─── PROVIDED MATERIAL
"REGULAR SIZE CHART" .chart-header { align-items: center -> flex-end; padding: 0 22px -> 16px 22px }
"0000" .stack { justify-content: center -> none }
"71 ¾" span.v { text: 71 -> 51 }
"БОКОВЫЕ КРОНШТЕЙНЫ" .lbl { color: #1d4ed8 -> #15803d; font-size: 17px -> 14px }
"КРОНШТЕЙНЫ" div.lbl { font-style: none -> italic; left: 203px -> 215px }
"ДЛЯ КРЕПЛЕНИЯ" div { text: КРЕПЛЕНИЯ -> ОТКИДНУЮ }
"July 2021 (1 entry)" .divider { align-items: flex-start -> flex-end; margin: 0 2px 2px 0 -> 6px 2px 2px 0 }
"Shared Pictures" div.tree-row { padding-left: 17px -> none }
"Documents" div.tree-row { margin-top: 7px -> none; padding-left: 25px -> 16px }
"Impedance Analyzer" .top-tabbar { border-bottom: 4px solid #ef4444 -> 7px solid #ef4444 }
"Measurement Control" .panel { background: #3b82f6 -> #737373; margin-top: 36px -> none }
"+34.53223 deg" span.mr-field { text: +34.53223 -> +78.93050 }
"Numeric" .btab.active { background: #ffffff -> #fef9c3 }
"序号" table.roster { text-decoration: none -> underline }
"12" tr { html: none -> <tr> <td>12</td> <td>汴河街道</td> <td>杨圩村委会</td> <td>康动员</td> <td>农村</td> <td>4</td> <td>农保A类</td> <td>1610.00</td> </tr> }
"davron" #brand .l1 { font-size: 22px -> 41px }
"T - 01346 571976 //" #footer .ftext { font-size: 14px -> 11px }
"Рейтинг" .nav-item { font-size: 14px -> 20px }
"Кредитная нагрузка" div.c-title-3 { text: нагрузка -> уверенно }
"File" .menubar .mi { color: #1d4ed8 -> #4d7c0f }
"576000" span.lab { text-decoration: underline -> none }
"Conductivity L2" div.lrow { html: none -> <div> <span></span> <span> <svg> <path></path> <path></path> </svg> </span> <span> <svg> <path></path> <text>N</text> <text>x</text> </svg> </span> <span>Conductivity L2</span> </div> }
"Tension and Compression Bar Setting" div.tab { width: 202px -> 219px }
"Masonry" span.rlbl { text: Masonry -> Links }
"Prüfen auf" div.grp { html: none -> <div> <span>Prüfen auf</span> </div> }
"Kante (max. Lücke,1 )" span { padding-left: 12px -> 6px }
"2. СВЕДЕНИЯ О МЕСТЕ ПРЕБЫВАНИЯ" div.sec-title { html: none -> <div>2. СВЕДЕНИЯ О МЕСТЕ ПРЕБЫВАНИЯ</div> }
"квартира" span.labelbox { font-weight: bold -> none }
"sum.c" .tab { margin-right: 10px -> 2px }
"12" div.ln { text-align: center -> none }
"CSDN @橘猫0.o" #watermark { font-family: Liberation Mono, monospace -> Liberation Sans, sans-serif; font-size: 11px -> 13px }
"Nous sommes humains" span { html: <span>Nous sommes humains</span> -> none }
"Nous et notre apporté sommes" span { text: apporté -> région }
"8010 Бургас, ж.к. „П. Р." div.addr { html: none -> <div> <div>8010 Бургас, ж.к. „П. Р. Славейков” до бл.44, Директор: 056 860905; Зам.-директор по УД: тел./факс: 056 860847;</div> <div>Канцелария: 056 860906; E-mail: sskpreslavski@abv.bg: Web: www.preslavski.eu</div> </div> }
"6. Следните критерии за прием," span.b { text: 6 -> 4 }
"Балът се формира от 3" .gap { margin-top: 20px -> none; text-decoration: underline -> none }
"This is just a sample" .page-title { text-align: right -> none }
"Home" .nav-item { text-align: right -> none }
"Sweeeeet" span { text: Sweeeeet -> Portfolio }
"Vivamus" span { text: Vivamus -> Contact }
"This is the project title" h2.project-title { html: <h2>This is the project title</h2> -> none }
──────
- **EXERCISE DIRECTIONS**
Every entry that appears above should be duplicated exactly.

- **TASK OUTPUT**
"REGULAR SIZE CHART" .chart-header { align-items: center -> flex-end; padding: 0 22px -> 16px 22px }
"0000" .stack { justify-content: center -> none }
"71 ¾" span.v { text: 71 -> 51 }
"БОКОВЫЕ КРОНШТЕЙНЫ" .lbl { color: #1d4ed8 -> #15803d; font-size: 17px -> 14px }
"КРОНШТЕЙНЫ" div.lbl { font-style: none -> italic; left: 203px -> 215px }
"ДЛЯ КРЕПЛЕНИЯ" div { text: КРЕПЛЕНИЯ -> ОТКИДНУЮ }
"July 2021 (1 entry)" .divider { align-items: flex-start -> flex-end; margin: 0 2px 2px 0 -> 6px 2px 2px 0 }
"Shared Pictures" div.tree-row { padding-left: 17px -> none }
"Documents" div.tree-row { margin-top: 7px -> none; padding-left: 25px -> 16px }
"Impedance Analyzer" .top-tabbar { border-bottom: 4px solid #ef4444 -> 7px solid #ef4444 }
"Measurement Control" .panel { background: #3b82f6 -> #737373; margin-top: 36px -> none }
"+34.53223 deg" span.mr-field { text: +34.53223 -> +78.93050 }
"Numeric" .btab.active { background: #ffffff -> #fef9c3 }
"序号" table.roster { text-decoration: none -> underline }
"12" tr { html: none -> <tr> <td>12</td> <td>汴河街道</td> <td>杨圩村委会</td> <td>康动员</td> <td>农村</td> <td>4</td> <td>农保A类</td> <td>1610.00</td> </tr> }
"davron" #brand .l1 { font-size: 22px -> 41px }
"T - 01346 571976 //" #footer .ftext { font-size: 14px -> 11px }
"Рейтинг" .nav-item { font-size: 14px -> 20px }
"Кредитная нагрузка" div.c-title-3 { text: нагрузка -> уверенно }
"File" .menubar .mi { color: #1d4ed8 -> #4d7c0f }
"576000" span.lab { text-decoration: underline -> none }
"Conductivity L2" div.lrow { html: none -> <div> <span></span> <span> <svg> <path></path> <path></path> </svg> </span> <span> <svg> <path></path> <text>N</text> <text>x</text> </svg> </span> <span>Conductivity L2</span> </div> }
"Tension and Compression Bar Setting" div.tab { width: 202px -> 219px }
"Masonry" span.rlbl { text: Masonry -> Links }
"Prüfen auf" div.grp { html: none -> <div> <span>Prüfen auf</span> </div> }
"Kante (max. Lücke,1 )" span { padding-left: 12px -> 6px }
"2. СВЕДЕНИЯ О МЕСТЕ ПРЕБЫВАНИЯ" div.sec-title { html: none -> <div>2. СВЕДЕНИЯ О МЕСТЕ ПРЕБЫВАНИЯ</div> }
"квартира" span.labelbox { font-weight: bold -> none }
"sum.c" .tab { margin-right: 10px -> 2px }
"12" div.ln { text-align: center -> none }
"CSDN @橘猫0.o" #watermark { font-family: Liberation Mono, monospace -> Liberation Sans, sans-serif; font-size: 11px -> 13px }
"Nous sommes humains" span { html: <span>Nous sommes humains</span> -> none }
"Nous et notre apporté sommes" span { text: apporté -> région }
"8010 Бургас, ж.к. „П. Р." div.addr { html: none -> <div> <div>8010 Бургас, ж.к. „П. Р. Славейков” до бл.44, Директор: 056 860905; Зам.-директор по УД: тел./факс: 056 860847;</div> <div>Канцелария: 056 860906; E-mail: sskpreslavski@abv.bg: Web: www.preslavski.eu</div> </div> }
"6. Следните критерии за прием," span.b { text: 6 -> 4 }
"Балът се формира от 3" .gap { margin-top: 20px -> none; text-decoration: underline -> none }
"This is just a sample" .page-title { text-align: right -> none }
"Home" .nav-item { text-align: right -> none }
"Sweeeeet" span { text: Sweeeeet -> Portfolio }
"Vivamus" span { text: Vivamus -> Contact }
"This is the project title" h2.project-title { html: <h2>This is the project title</h2> -> none }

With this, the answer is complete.